WORK ITEM: Search the records for "none". Copy every line where it appears.

Version comparison data:

※ ※ ※

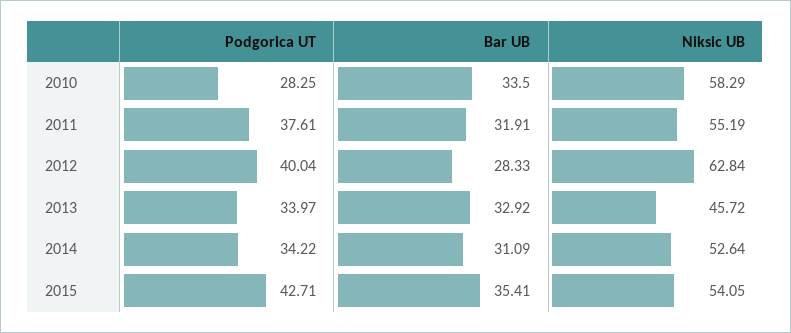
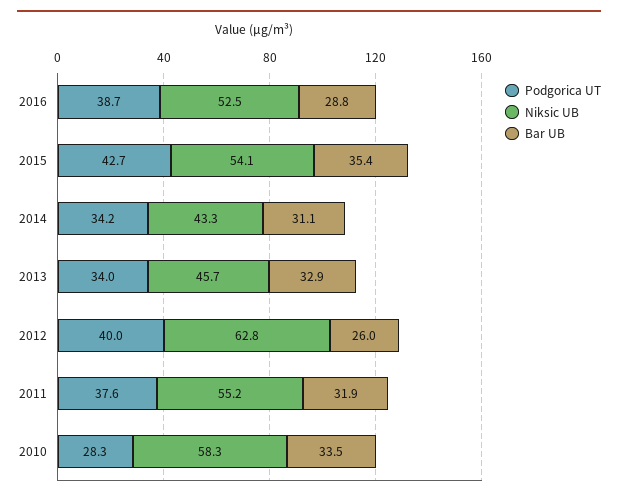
Bar UB, 2012: 28.33 -> 26
Niksic UB, 2014: 52.64 -> 43.3
Podgorica UT, 2016: none -> 38.7
Niksic UB, 2016: none -> 52.5
Bar UB, 2016: none -> 28.8

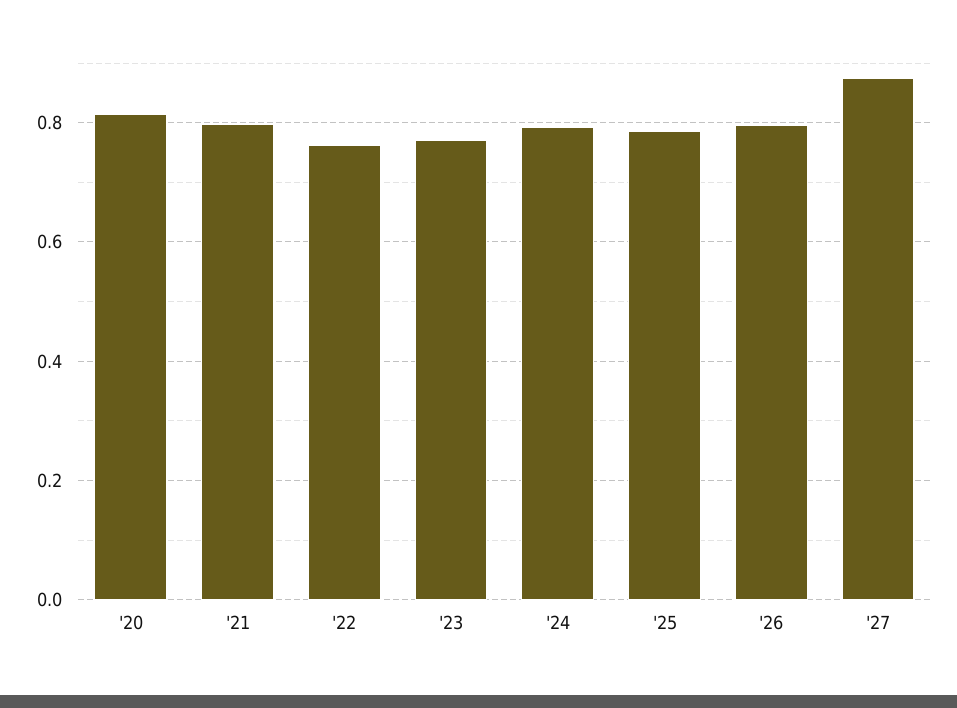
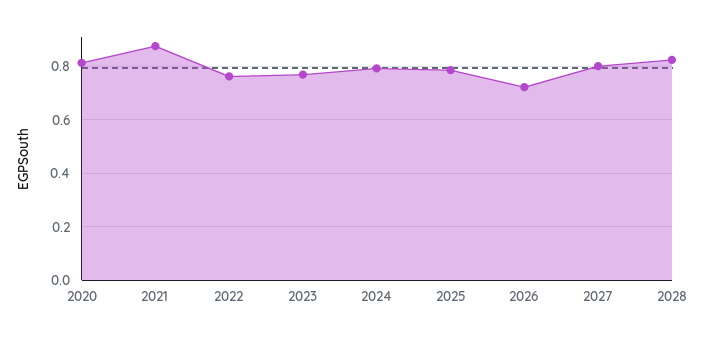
'21: 0.8 -> 0.875
'26: 0.8 -> 0.725
'27: 0.88 -> 0.8
2028: none -> 0.825

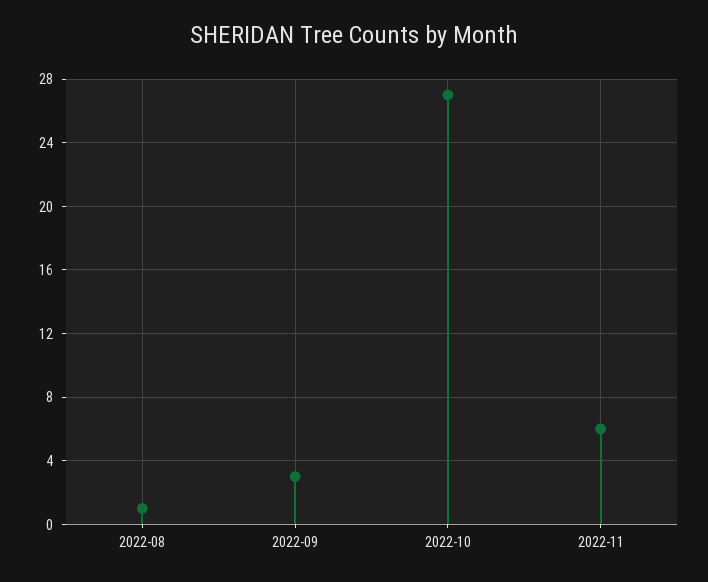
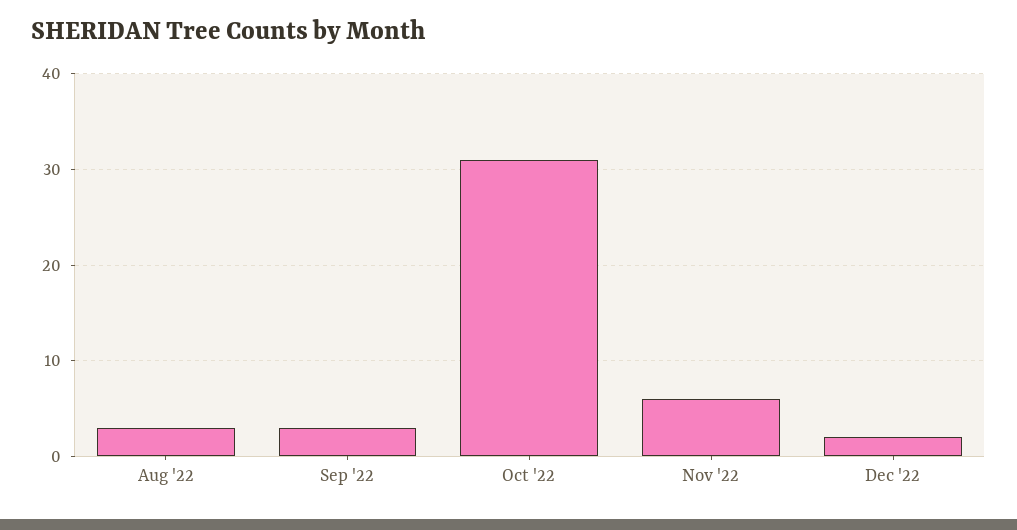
2022-08: 1 -> 3
2022-10: 27 -> 31
Dec '22: none -> 2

※ ※ ※

RESULT:
Podgorica UT, 2016: none -> 38.7
Niksic UB, 2016: none -> 52.5
Bar UB, 2016: none -> 28.8
2028: none -> 0.825
Dec '22: none -> 2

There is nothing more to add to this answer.